Güncelleme Tarihi:
Bazı başlıklar ise daha ziyade tarihe not düşmek için açılmış. Gazetelerde yayımlanmış eski yazılar, eski konulara eklenmiş yeni notlar, günlük sayfalarından hiç yayımlanmamış sayfalar... Bu yönüyle eser, bir başvuru kitabı da olabilir. 28 Şubat, Ergenekon ve Balyoz davaları, Demirel’li, Ecevit’li, Özal’lı yıllar veya 15 Temmuz darbesi hakkında Hasan Cemal ne demişti, ne yazmıştı... Bu yönüyle, 2017 Türkiye’si koşullarında nerede durduğunu, durduğu yere nereden, hangi fikirlerden geldiğini de kayda geçmek istiyor gibi.
Kitaptan
Cemal Paşa’yı vuranların torunuyla Erivan’da
Cemal Paşa ailesinde ‘Paşa Dede’yle üstü örtülü de olsa gurur duyulurdu. Pek belli edilmese de, Cemal Paşa dolayısıyla ailenin bazı fertleri kendisine Osmanlı soyluluğu, belki biraz mavi kanlılık atfederdi (...) Birkaç ay önce Erivan’dayken Samson Özararat, “Dedene Tiflis’te suikastı yapanlardan birinin torunu Erivan’da yaşıyor. Ama dedesi tetiği çekenlerden değil. Tanışmak ister misin?” diye sormuştu. Adı, Armen Gevorgyan. Erivan’ın Cumhuriyet Meydanı’nda, Marriott Oteli’nin önündeki kaldırım kahvesinde buluştuk. Elli yaşlarındaydı. Bir zamanlar çok sıkı bir ‘Ermeni milliyetçisi’ymiş. Sonra siyaseti bırakmış. Yanında iki fotoğraf getirmişti. Biri, Erzurum’da dedesinin 1915 öncesinde yaşadığı ev. Diğeri, dedesinin akrabaları olan iki küçük çocuğu tehcir ve kıyımdan kurtaran, iki yıl sakladıktan sonra Tiflis’teki yakınlarına götürüp teslim eden bir Türk. Karşı karşıya oturduk, çay kahve içtik, barıştan söz ettik. İlginç bir buluşmaydı.

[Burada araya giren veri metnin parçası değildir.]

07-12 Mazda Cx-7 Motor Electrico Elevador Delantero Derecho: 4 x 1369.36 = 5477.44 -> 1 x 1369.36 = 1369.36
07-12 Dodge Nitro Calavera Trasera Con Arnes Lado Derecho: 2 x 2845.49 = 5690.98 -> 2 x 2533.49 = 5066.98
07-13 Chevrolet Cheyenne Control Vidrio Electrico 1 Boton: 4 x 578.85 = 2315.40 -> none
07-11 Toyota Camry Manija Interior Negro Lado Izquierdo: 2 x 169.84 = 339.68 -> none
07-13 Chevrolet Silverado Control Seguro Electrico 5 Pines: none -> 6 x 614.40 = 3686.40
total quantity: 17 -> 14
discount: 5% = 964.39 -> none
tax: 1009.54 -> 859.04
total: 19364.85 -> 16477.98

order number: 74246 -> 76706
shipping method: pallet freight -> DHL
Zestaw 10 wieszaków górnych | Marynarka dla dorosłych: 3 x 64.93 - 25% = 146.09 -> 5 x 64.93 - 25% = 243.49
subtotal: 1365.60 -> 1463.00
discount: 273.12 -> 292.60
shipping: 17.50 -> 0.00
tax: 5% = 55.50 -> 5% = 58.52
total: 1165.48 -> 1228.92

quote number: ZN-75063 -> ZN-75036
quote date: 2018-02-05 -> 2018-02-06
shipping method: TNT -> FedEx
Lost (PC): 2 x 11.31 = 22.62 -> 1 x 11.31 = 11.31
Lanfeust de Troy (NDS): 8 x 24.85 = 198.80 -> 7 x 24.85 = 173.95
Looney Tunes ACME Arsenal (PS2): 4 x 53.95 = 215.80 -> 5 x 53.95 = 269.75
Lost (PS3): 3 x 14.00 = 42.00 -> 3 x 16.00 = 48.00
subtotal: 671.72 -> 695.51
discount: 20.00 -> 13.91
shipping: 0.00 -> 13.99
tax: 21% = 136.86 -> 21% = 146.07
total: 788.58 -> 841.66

12 Mart’la hem yanılmış hem yenilmiştim
Büyüklü küçüklü kaçışlar hayatımın değişik evrelerinde karşıma hep çıktı. Bunlar aynı zamanda hayal kırıklıklarımdı. Bu kaçışlar, bu hayal kırıklıkları beni hayata gömebilirdi. 1971’de bizim ya da Devrim dergisinin örgütlediği 9 Mart darbe girişiminin değil, 12 Mart’ın kazanmasıyla birlikte yaşadığım büyük hayal kırıklığı beni böyle uçurumun kıyısına getirmişti. Dergi kapatılmıştı askeri yönetim tarafından. Yeni evliydim Necla’yla, Elif doğmak üzereydi. Ve ben işsizdim. Bir sürü davayla baş başa kalmıştım. Ailemize karım bakıyor, kayınpeder de destek veriyordu. Başta Doğan Avcıoğlu olmak üzere birçok devrimci hapse atılmıştı. Deniz Gezmişler’in idamına giden günlerdi. O dönemde yaşamış olduğum hüznün derinliğini bugün bile bazen hissederim. Artış kaçış yoktu. Bitmişti darbecilik! Hem yanılmış hem yenilmiştim!